-- Opening Marker --
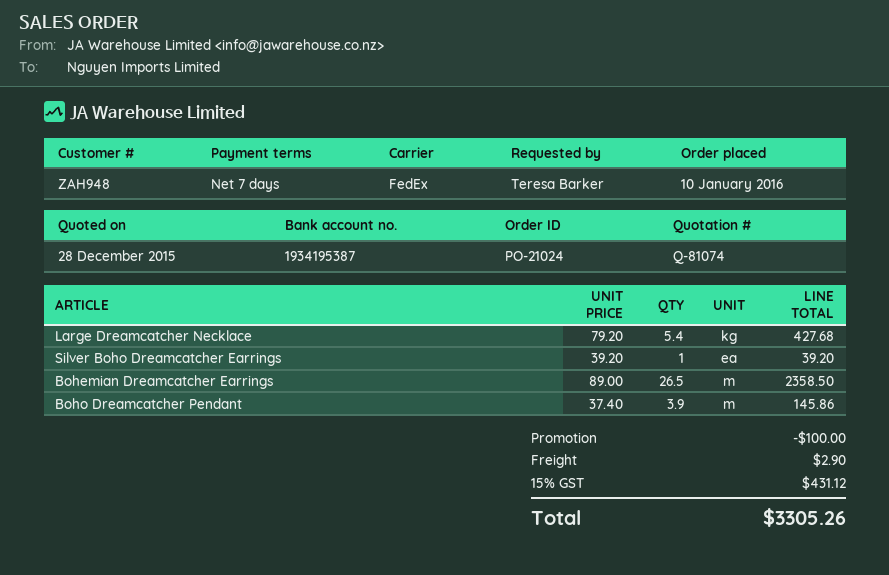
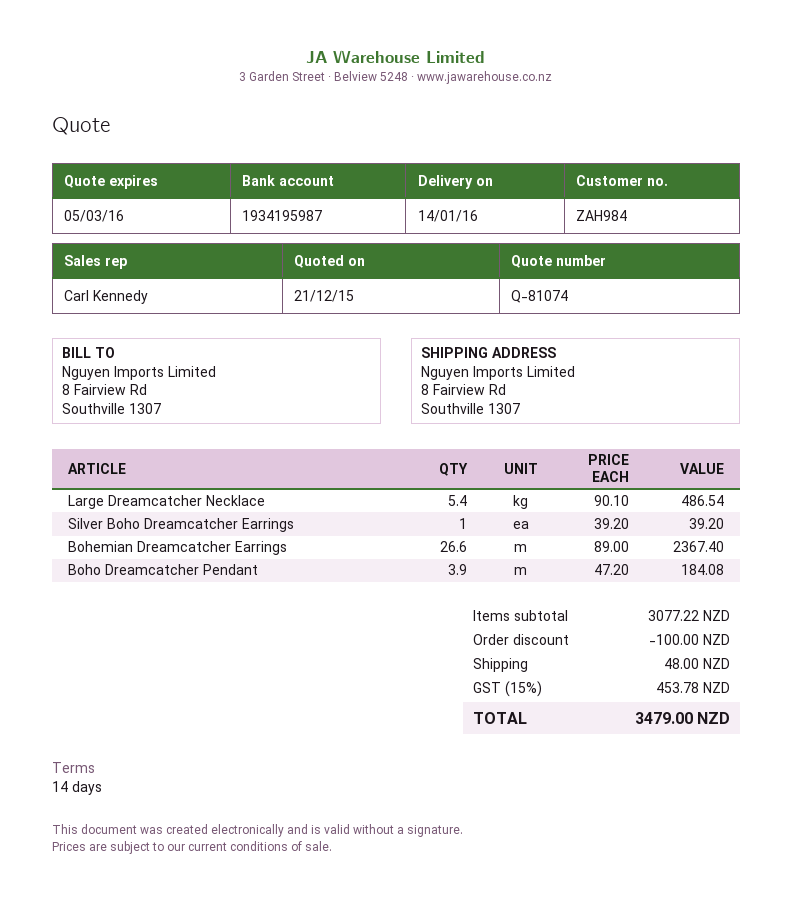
quote date: 2015-12-28 -> 2015-12-21
payment terms: 7 days -> 14 days
customer number: ZAH948 -> ZAH984
bank account: 1934195387 -> 1934195987
Large Dreamcatcher Necklace: 5.4 x 79.20 = 427.68 -> 5.4 x 90.10 = 486.54
Bohemian Dreamcatcher Earrings: 26.5 x 89.00 = 2358.50 -> 26.6 x 89.00 = 2367.40
Boho Dreamcatcher Pendant: 3.9 x 37.40 = 145.86 -> 3.9 x 47.20 = 184.08
shipping: 2.90 -> 48.00
tax: 15% = 431.12 -> 15% = 453.78
total: 3305.26 -> 3479.00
-- Closing Marker --
TO DO
Copy each line of the listing above that contains the word "Dreamcatcher".

TASK SOLUTION
Large Dreamcatcher Necklace: 5.4 x 79.20 = 427.68 -> 5.4 x 90.10 = 486.54
Bohemian Dreamcatcher Earrings: 26.5 x 89.00 = 2358.50 -> 26.6 x 89.00 = 2367.40
Boho Dreamcatcher Pendant: 3.9 x 37.40 = 145.86 -> 3.9 x 47.20 = 184.08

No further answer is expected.